- ASSIGNMENT -
Note how many lines in the following material mention "pieces", then give that number by itself.

==============================

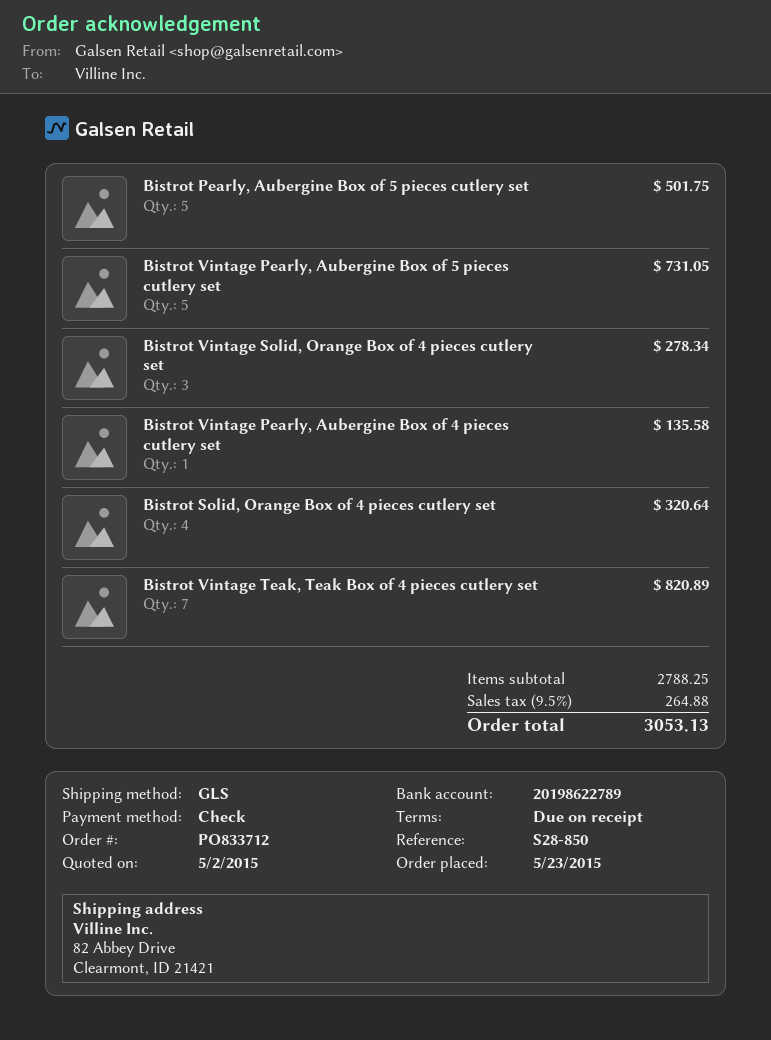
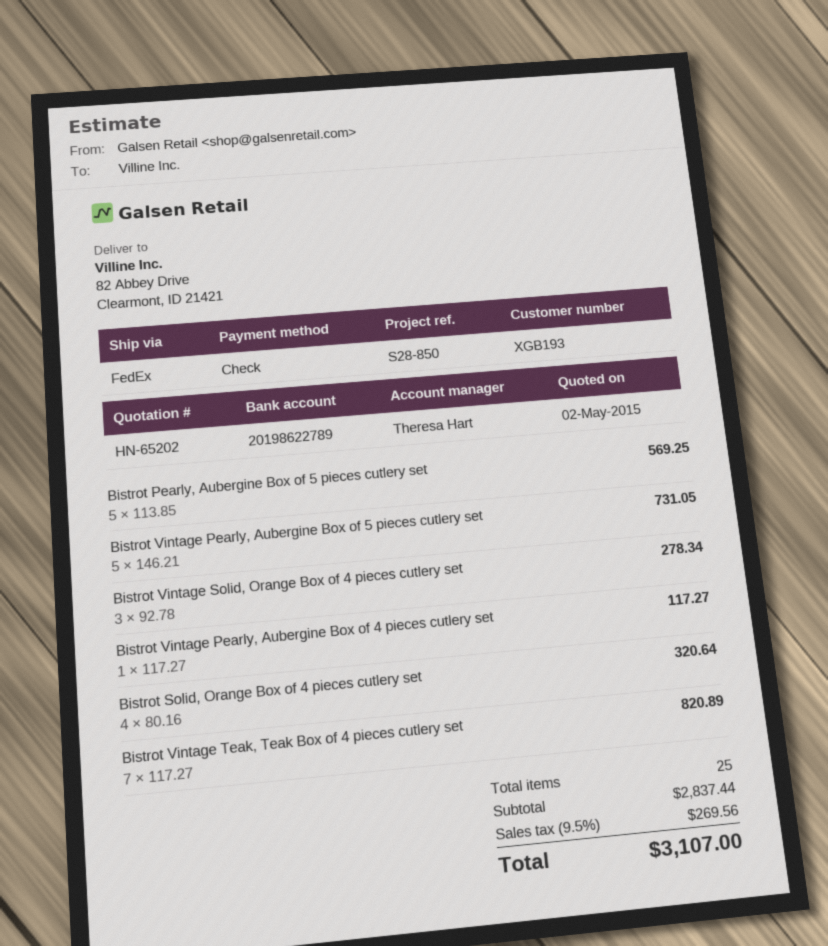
shipping method: GLS -> FedEx
Bistrot Pearly, Aubergine Box of 5 pieces cutlery set: 5 for 501.75 -> 5 for 569.25
Bistrot Vintage Pearly, Aubergine Box of 4 pieces cutlery set: 1 for 135.58 -> 1 for 117.27
subtotal: 2788.25 -> 2837.44
tax: 9.5% = 264.88 -> 9.5% = 269.56
total: 3053.13 -> 3107.00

==============================

- ANSWER SPACE -
2